I do myself the honor to acknowledge the receipt of your letter of the 7th instant, which will be communicated to the general Assembly.
In the confidence that the most recent accounts of the action of the 4th of November would be acceptable, I transmitted a letter addressed to me by Captain Rogers detailing the events of that day, as represented in Kentucky when he left the District.1
By a gentleman just arrived from thence, whose intelligence is as late as the 25th November, I have the pleasure of confirming the inferences I drew in my first communication which respected the enemy and the safety of the remains of our army; for it seems the indians withdrew soon after the action nor have they Since made their appearance, & our troops returned to Fort Washington unmolested—nor has our loss been so great as was declared, the last estimation made it between five and six hundred including Officers and followers of the army—Several of the Officers supposed to have been killed have rejoined, and the detachment under the Orders of the mountain leader for whose safety there was much cause of apprehension, have returned with some Scalps.
The Colonels Darke & Gibson will recover it is said, but the gallant Butler & the entrepid Kirkwood are among the dead, a sad testimony of the doleful casualtys of War.2
The militia of Kentucky did not march; I presume from being informed that their movement was unnecessary.
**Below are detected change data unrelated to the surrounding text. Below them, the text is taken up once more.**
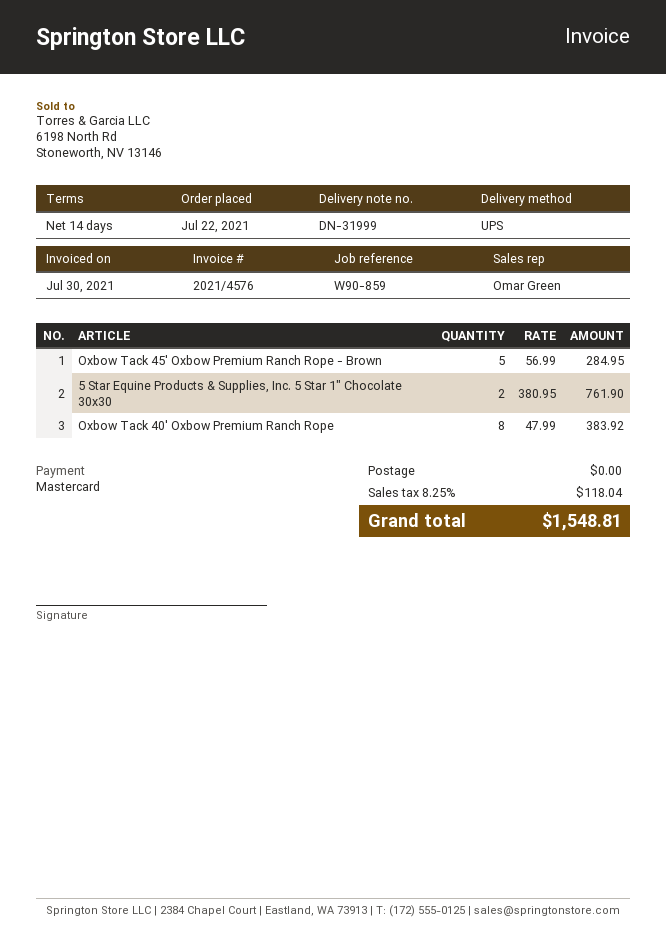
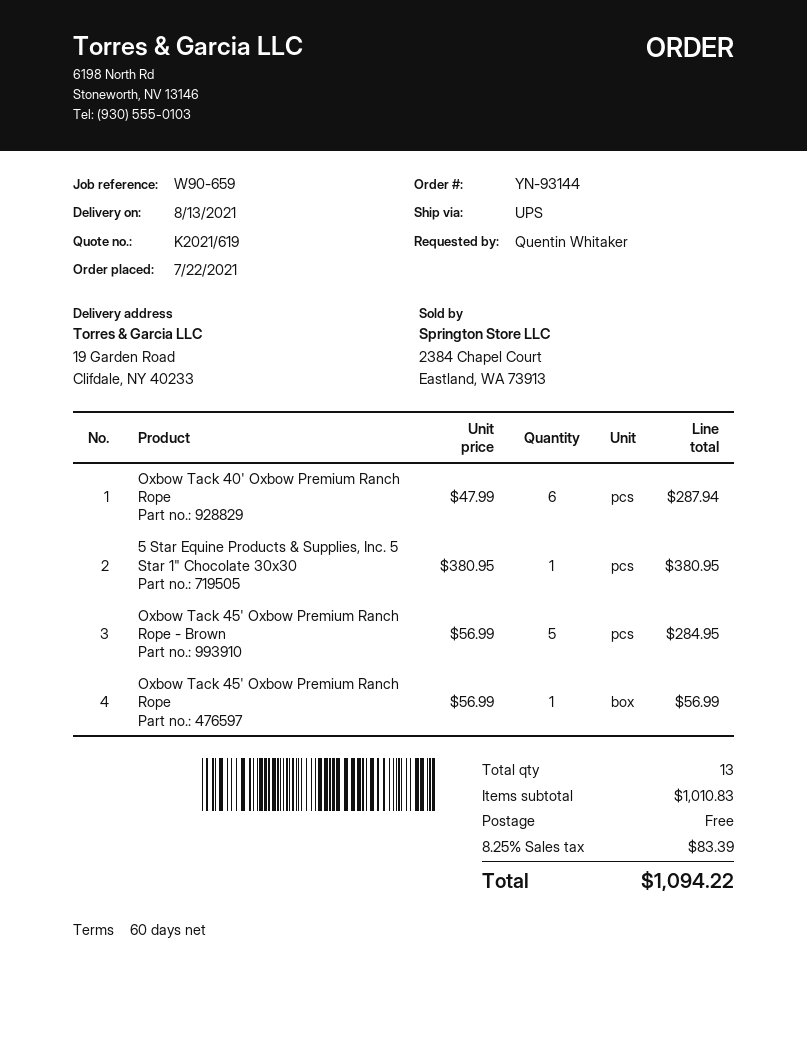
payment terms: 14 days -> 60 days
reference: W90-859 -> W90-659
5 Star Equine Products & Supplies, Inc. 5 Star 1" Chocolate 30x30: 2 x 380.95 = 761.90 -> 1 x 380.95 = 380.95
Oxbow Tack 40' Oxbow Premium Ranch Rope: 8 x 47.99 = 383.92 -> 6 x 47.99 = 287.94
Oxbow Tack 45' Oxbow Premium Ranch Rope: none -> 1 x 56.99 = 56.99
tax: 8.25% = 118.04 -> 8.25% = 83.39
total: 1548.81 -> 1094.22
I have the honour to be sir with the most entire respect & attachment Your most obedt Servt
LS, DNA: RG 59, Miscellaneous Letters; LB, Vi: Executive Letter Book.
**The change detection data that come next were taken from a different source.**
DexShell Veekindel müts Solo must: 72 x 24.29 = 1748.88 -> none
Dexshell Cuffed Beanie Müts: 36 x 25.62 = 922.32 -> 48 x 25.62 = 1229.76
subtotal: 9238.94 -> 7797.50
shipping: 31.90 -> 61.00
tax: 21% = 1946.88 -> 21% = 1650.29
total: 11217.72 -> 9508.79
2. George Gibson, commander of the Pennsylvania and New Jersey levies in Arthur St. Clair’s campaign, survived the defeat but died of his wounds shortly afterwards (see Gibson to GW, 8 Jan. 1791). Robert Kirkwood (1756–1791) of Delaware was commissioned a lieutenant in the Continental army in January 1776. He was promoted to captain the following December, and he was brevetted a major in 1783. Kirkwood became a commissioned captain in the U.S. Army in March 1791, and he was killed at St. Clair’s defeat.